# What Oil for Drive Chain? Auger Belt Adj.



## warb (Nov 25, 2015)

What should I use to lubricate Drive Chain ? How tight should I adjust

my new Auger Belt? I have an ST926DLE Ariens. Thank You.


----------



## Normex (Feb 21, 2014)

warb said:


> What should I use to lubricate Drive Chain ? How tight should I adjust
> 
> my new Auger Belt? I have an ST926DLE Ariens. Thank You.


 I have a ST1130DLE and the belt is tightened by the idler pulley and when you press the RH handle. If the belt is still too loose then when you remove the belt cover you will see the 2 belts most forward with the idler pulley which has some adjustment with the round carriage bolt and you loosen it then push some as it doesn't take much then tighten it. As for the chain if you have light grease like white grease or spray it with Fluid Film and being careful nothing lands on the steel disk or the friction disk otherwise clean both with a rag and gas. Good Luck


----------



## warb (Nov 25, 2015)

So, is maximum tightening of idler pulley too tight? Will that wear out bearings? I

Couldn't tighten old belt last winter, but thankfully it threw snow. I assume there should be

some looseness in belt when not engaged.
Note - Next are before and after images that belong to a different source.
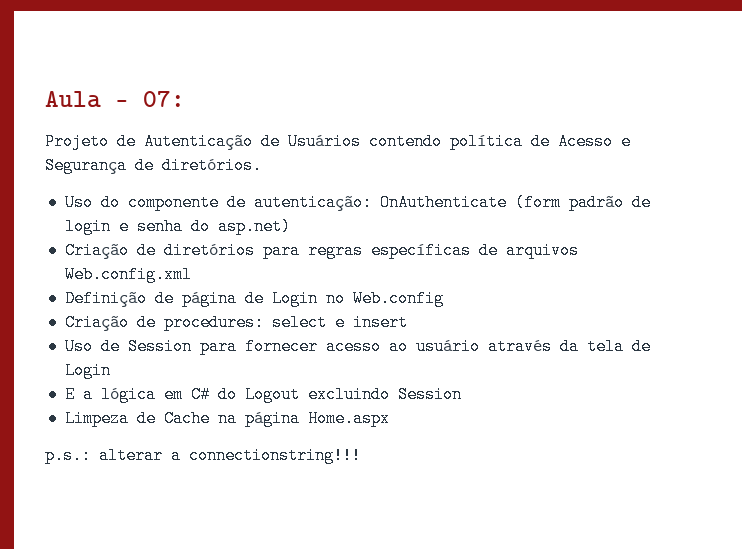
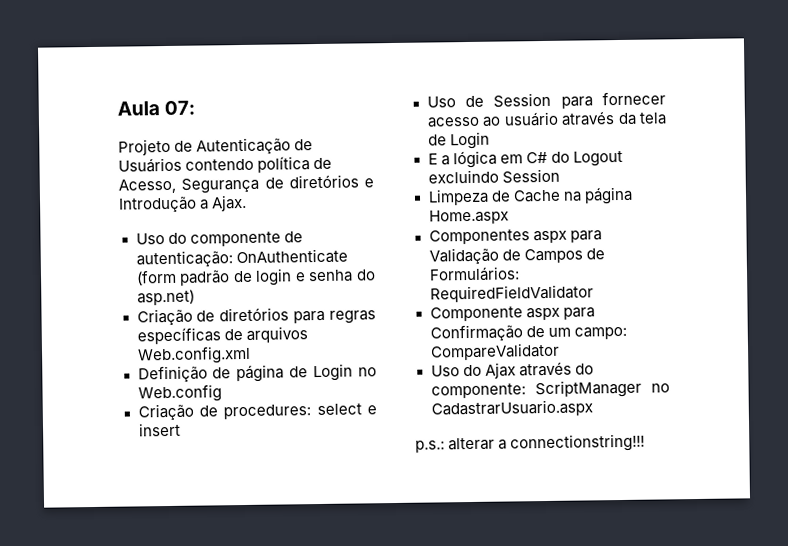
[115,100,129,107] - -> (160, 108) none
[558,133,631,150] [45,157,262,174] Acesso e Segurança de diretórios. -> [118,174,374,194] [118,194,248,213] Acesso, Segurança de diretórios e Introdução a Ajax.
(390, 418) none -> [428,229,602,245] [428,247,605,265] [428,266,520,282] [429,284,594,303] [429,306,595,322] [429,324,627,342] [429,342,560,361] [430,361,594,379] [430,379,670,399] [430,399,593,418] // Componentes aspx para Validação de Campos de Formulários: RequiredFieldValidator // Componente aspx para Confirmação de um campo: CompareValidator // Uso do Ajax através do componente: ScriptManager no CadastrarUsuario.aspx

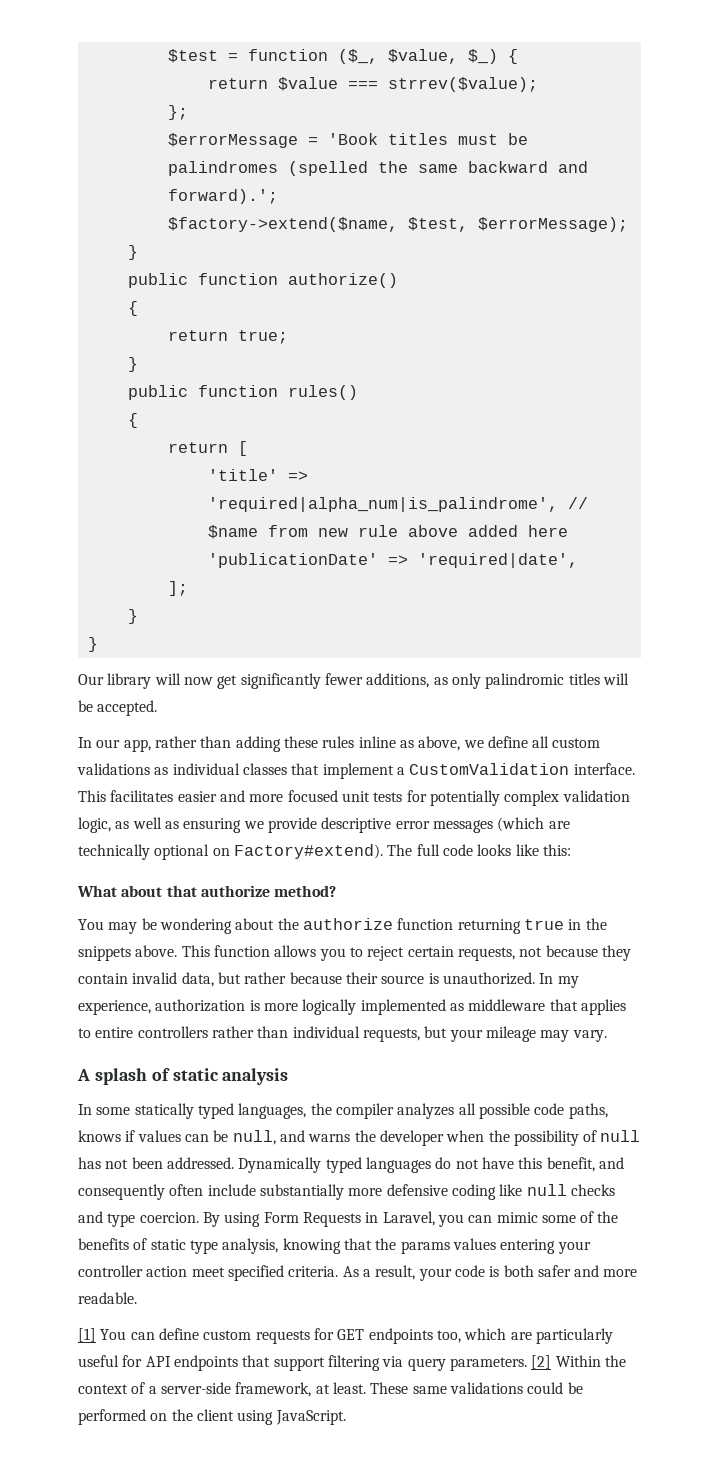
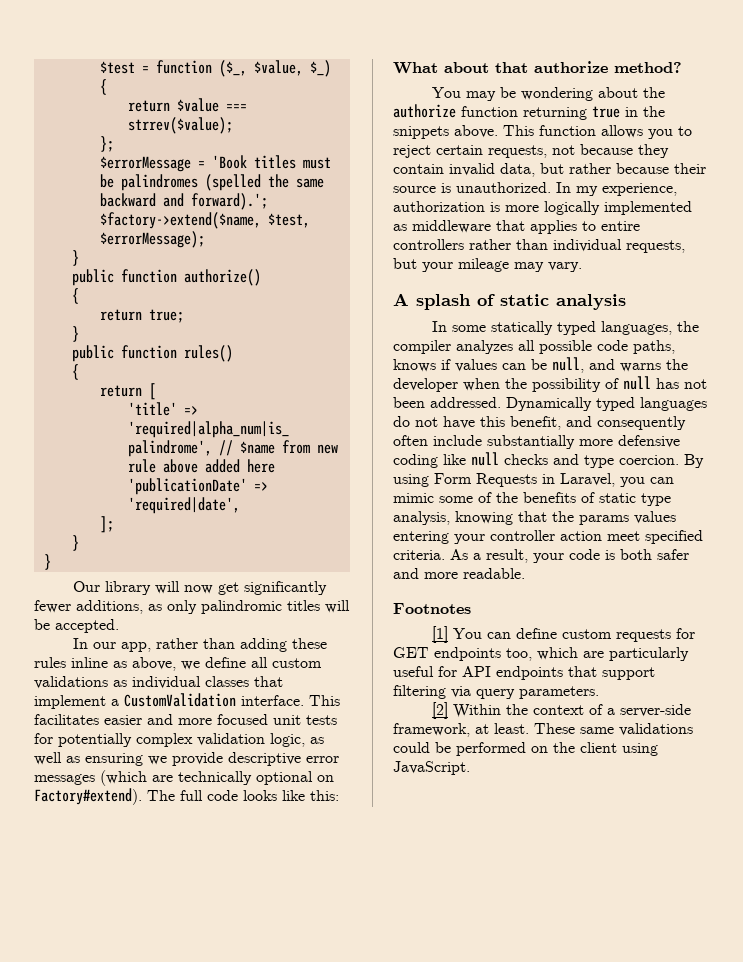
(137, 1298) none -> [393,603,471,614] // Footnotes
(527, 1364) none -> (599, 692) //

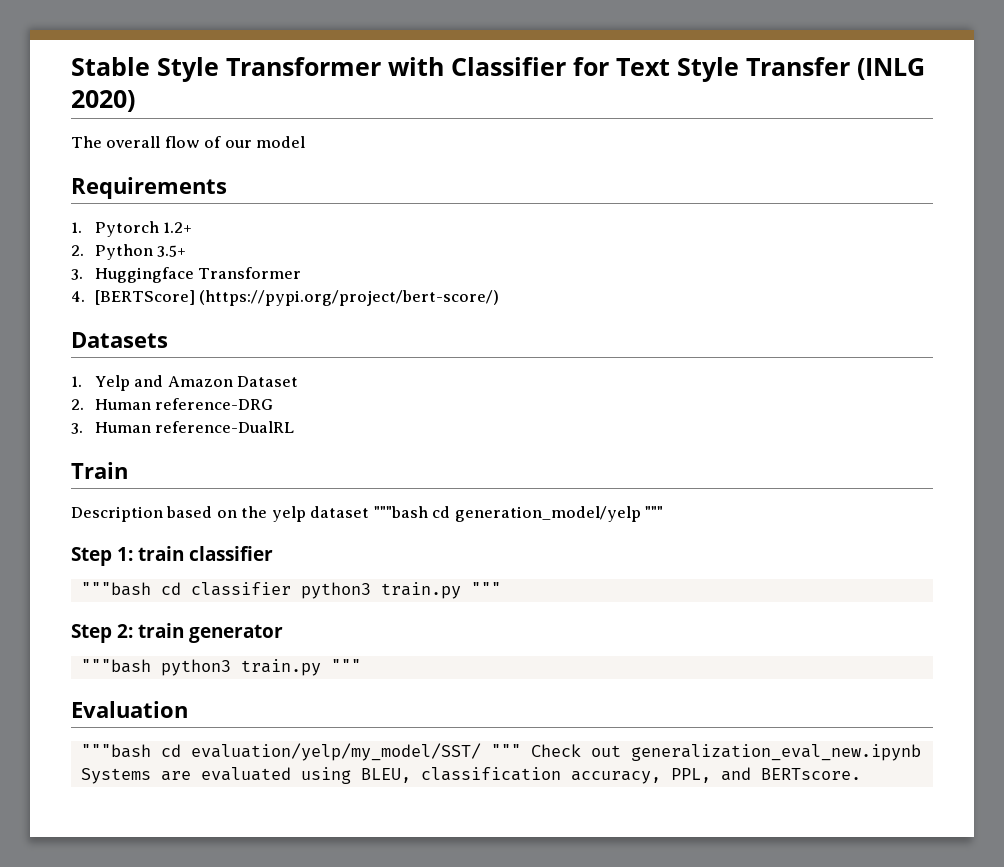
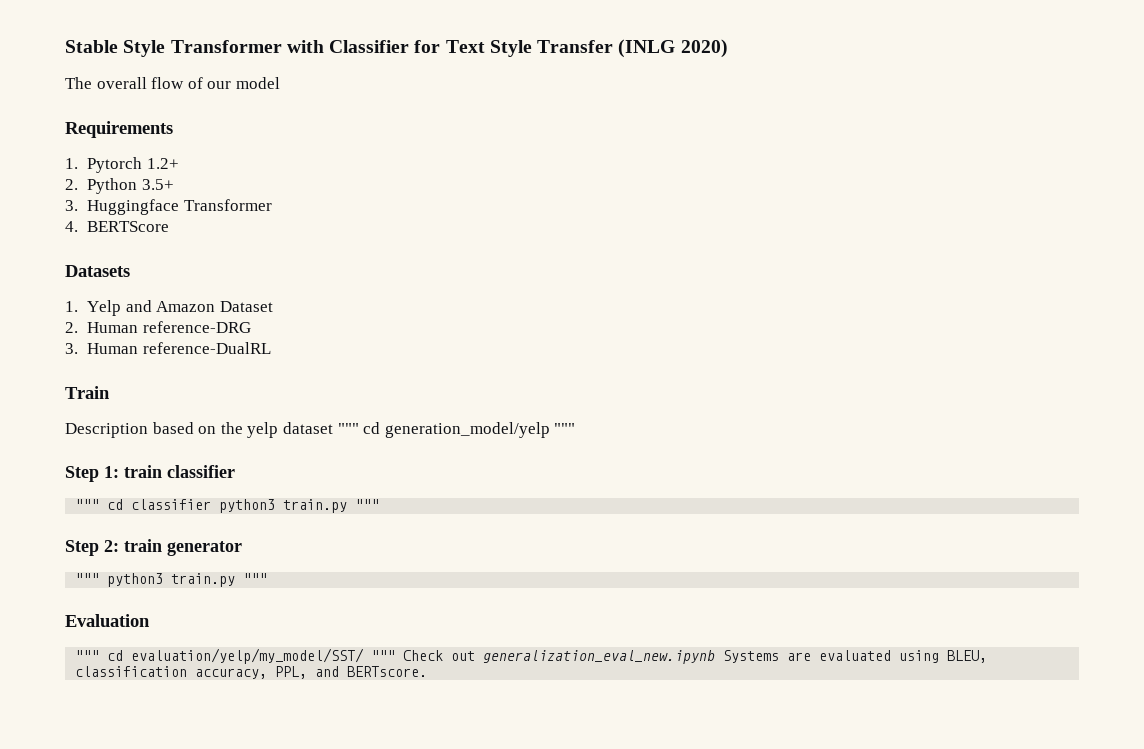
[94,290,500,306] [BERTScore] (https://pypi.org/project/bert-score/) -> [87,221,170,232] BERTScore
[373,506,428,518] """bash -> [337,423,359,434] """
[80,582,151,596] """bash -> [75,499,100,510] """
[80,659,151,673] """bash -> [75,573,100,584] """
[80,744,151,758] """bash -> [75,650,100,661] """

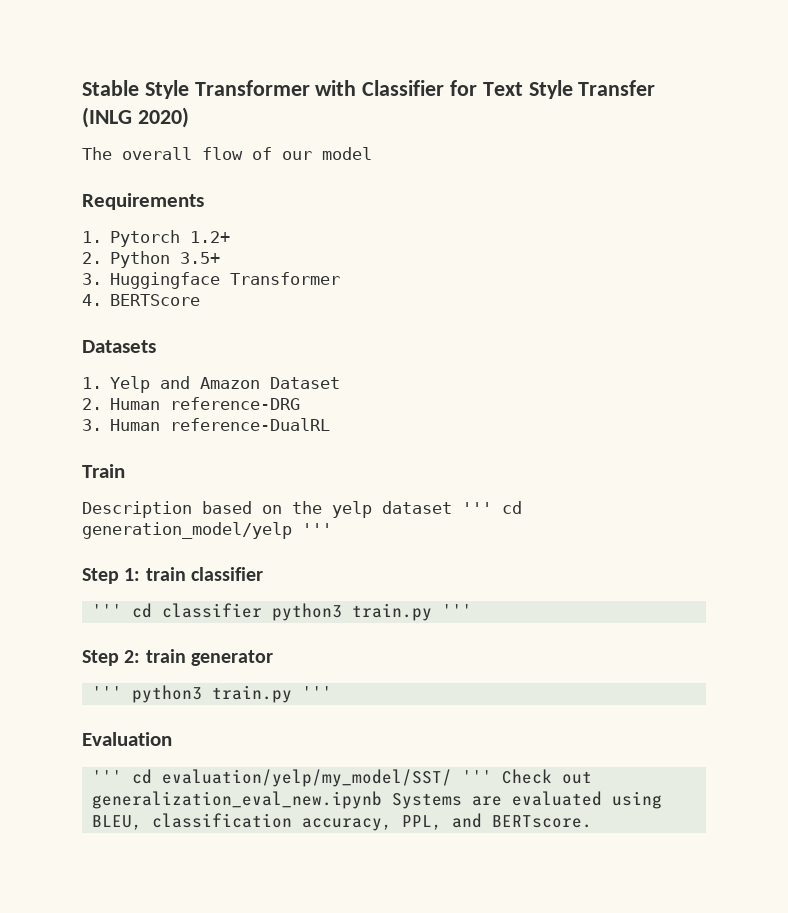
[337,423,359,434] """ -> [462,502,492,514] '''
[554,423,576,434] """ -> [302,523,332,535] '''
[75,499,100,510] """ -> [91,604,122,617] '''
[355,499,380,510] """ -> [441,604,472,617] '''
[75,573,268,587] """ python3 train.py """ -> [91,685,332,703] ''' python3 train.py '''
[75,650,100,661] """ -> [91,770,122,783] '''
[371,650,396,661] """ -> [461,770,492,783] '''

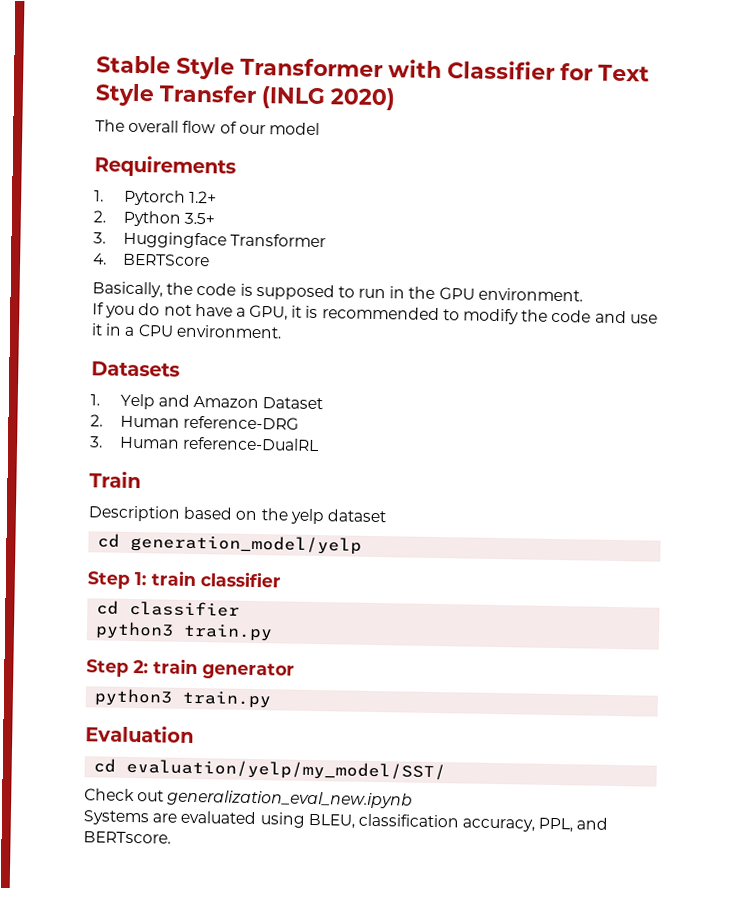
(201, 300) none -> [92,281,583,302] [92,302,658,325] [91,323,282,339] // Basically, the code is supposed to run in the GPU environment. // If you do not have a GPU, it is recommended to modify the code and use it in a CPU environment.
[462,502,492,514] ''' -> (387, 516) //
[302,523,332,535] ''' -> (363, 544) none
[91,604,122,617] ''' -> (281, 579) none
[271,603,472,621] python3 train.py ''' -> [95,621,274,642] // python3 train.py
[91,685,332,703] ''' python3 train.py ''' -> [94,688,272,709] python3 train.py
[91,770,122,783] ''' -> (194, 734) none
[461,770,492,783] ''' -> (447, 770) //
(382, 800) none -> (414, 799) //

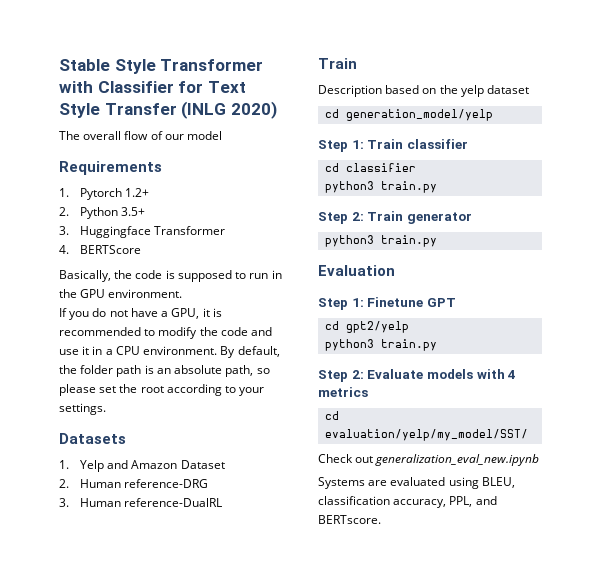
(282, 331) none -> [220,346,280,358] [59,365,270,377] [59,384,265,396] [59,403,106,415] By default, the folder path is an absolute path, so please set the root according to your settings.
[151,570,196,587] train -> [367,139,404,149] Train
[153,658,198,675] train -> [367,211,404,221] Train
(194, 734) none -> [318,297,456,310] [325,321,410,333] [325,339,438,351] [318,369,517,382] [318,387,368,397] // Step 1: Finetune GPT // cd gpt2/yelp // python3 train.py // Step 2: Evaluate models with 4 metrics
I have my idler about half way.


----------



## Kiss4aFrog (Nov 3, 2013)

For chain lubrication, engine oil, or actual chain lube (any brand) if you already have some for a motorcycle or ...
But follow Normex's warning of not getting any on the friction drive parts !!










Instructions for belt adjustment: Ariens 924124-ST926DLE PDF User's Manual Download & Preview - Page 26


----------